Guest Editorial: 'Natural', Perms, Braids, and the African in African American by Monica Vieira Tuck
(DALLAS - July 24, 2012) - The “Natural movement” is a mystery to me, so I decided to read and get informed about it. According to a 2009 survey conducted by Design Essentials, “36 percent of African-American women have significantly reduced their regular visits to the hair salon, drastically affecting salon owners and their business.” I understand women not wanting to use chemicals on their hair for various reasons; almost all of them are valid and make sense to me except the “I want to go back to my roots” response. “WHAT roots?” I ask.
Coming from a family full of African women, including my hairstylist aunt, I grew up observing my mother, grandmother, aunts, cousins and friends performing a religious ritual of perming, coloring and straightening hair. So, for me, it was just normal at an early age to do the same.

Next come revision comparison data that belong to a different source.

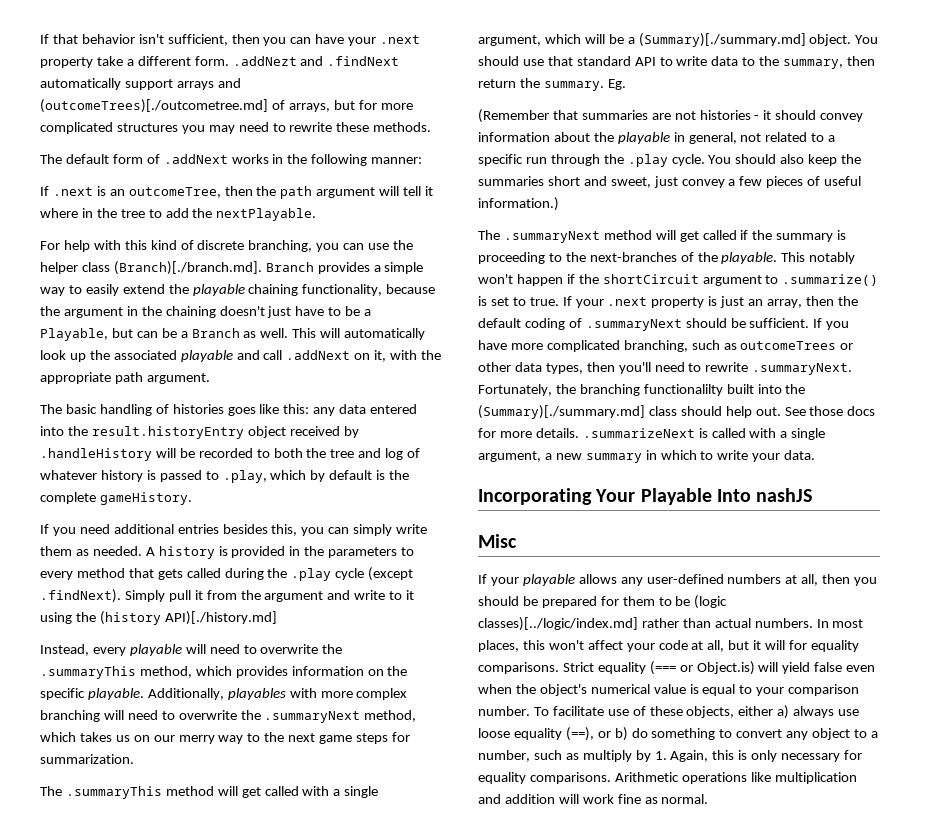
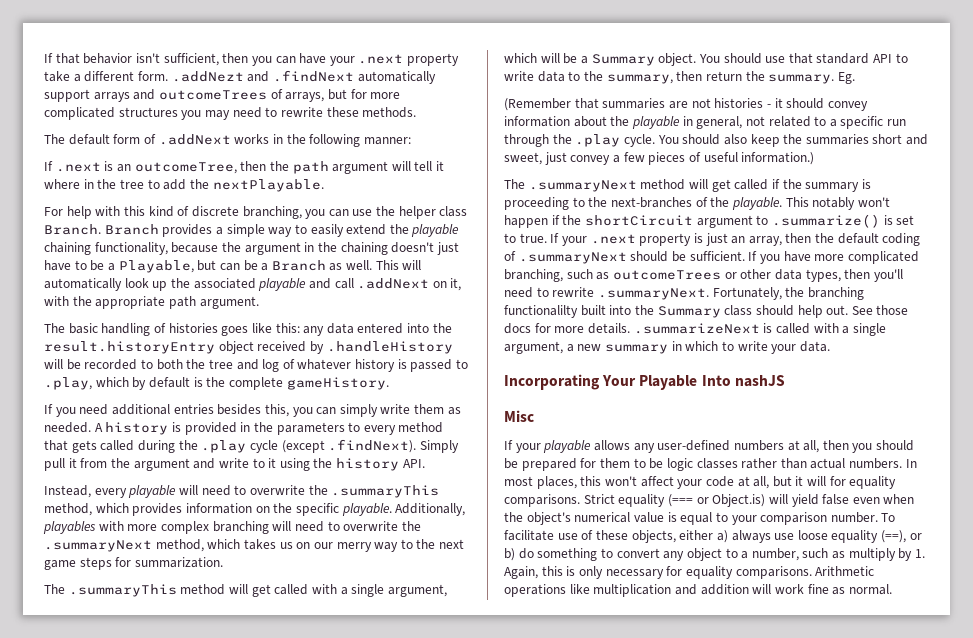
[40,99,268,113] (outcomeTrees)[./outcometree.md] -> [158,90,267,100] outcomeTrees
[113,261,262,275] (Branch)[./branch.md]. -> [44,224,101,235] Branch.
[99,611,277,625] (history API)[./history.md] -> [336,458,425,471] history API.
[638,33,806,47] (Summary)[./summary.md] -> [591,54,655,66] Summary
[478,405,645,419] (Summary)[./summary.md] -> [657,306,721,318] Summary
[694,595,728,609] [478,617,638,631] (logic classes)[../logic/index.md] -> [666,458,738,471] logic classes

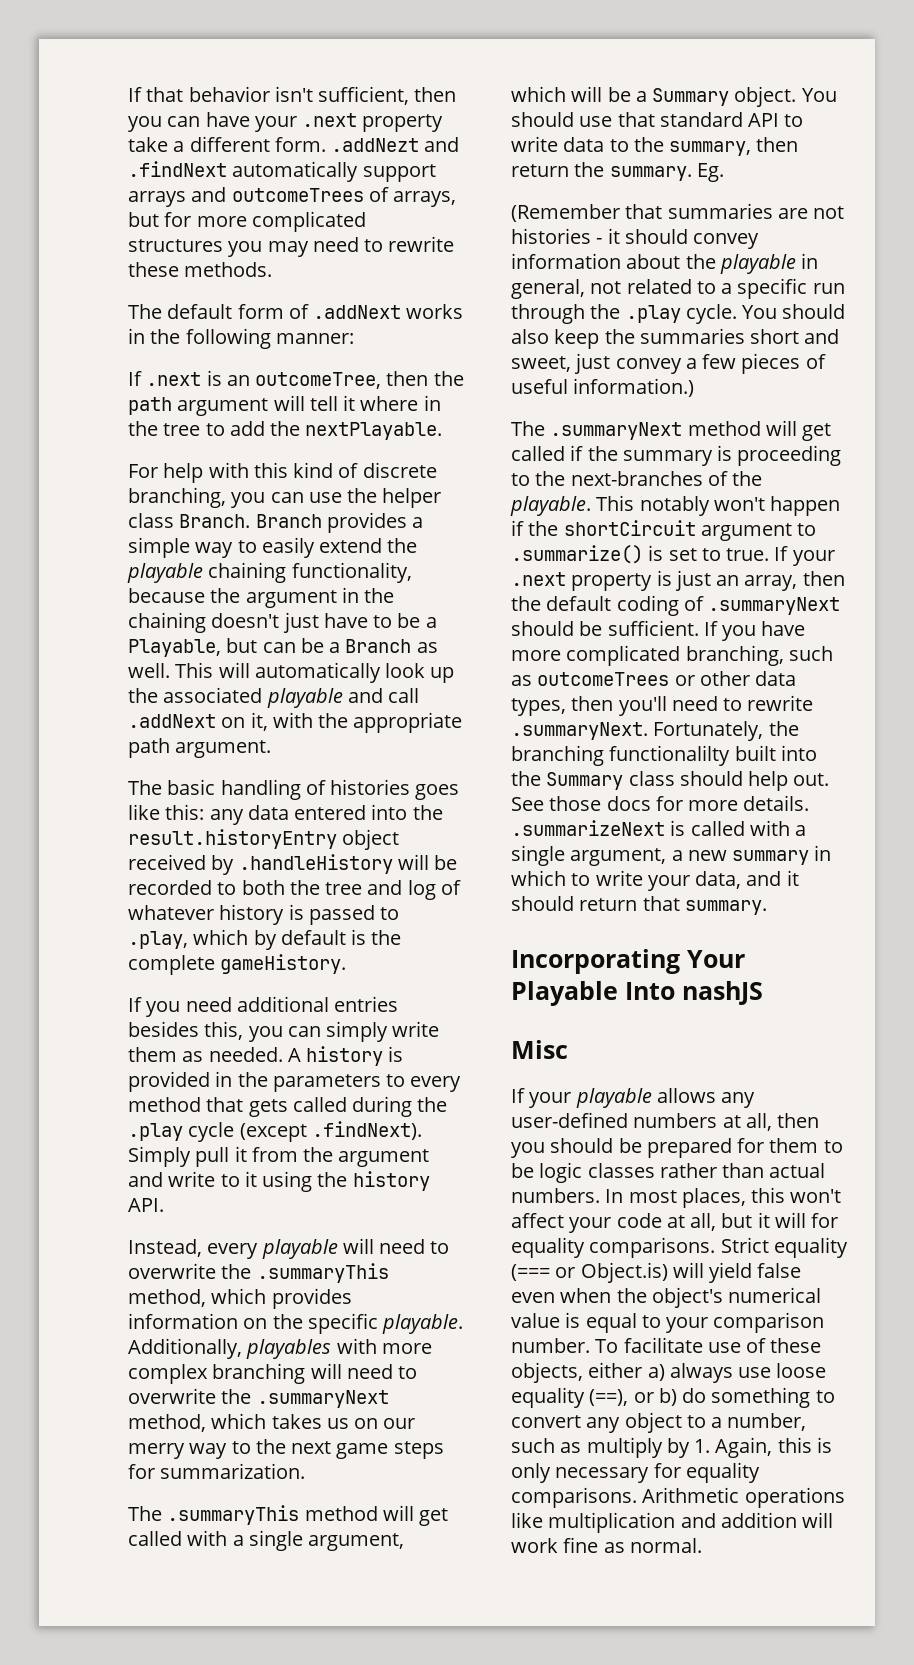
[799,341,830,352] data. -> [695,870,799,889] [511,896,767,915] data, and it should return that summary.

The “Natural Movement” is not popular in Europe or in Africa where the hair industry makes millions and women spend what they don’t have on weaves, perms and relaxers. So, it was very unusual to me seeing women growing into this now-national trend.
With years of observation, I noticed something that was shocking to me: the total lack of African identity that African-Americans have as a community - one that knows nothing about Africa, nothing about African culture, and even less about African habits and customs. Having houses decorated with paintings of black people and the Last Supper with black disciples does not teach you the real essence of that culture.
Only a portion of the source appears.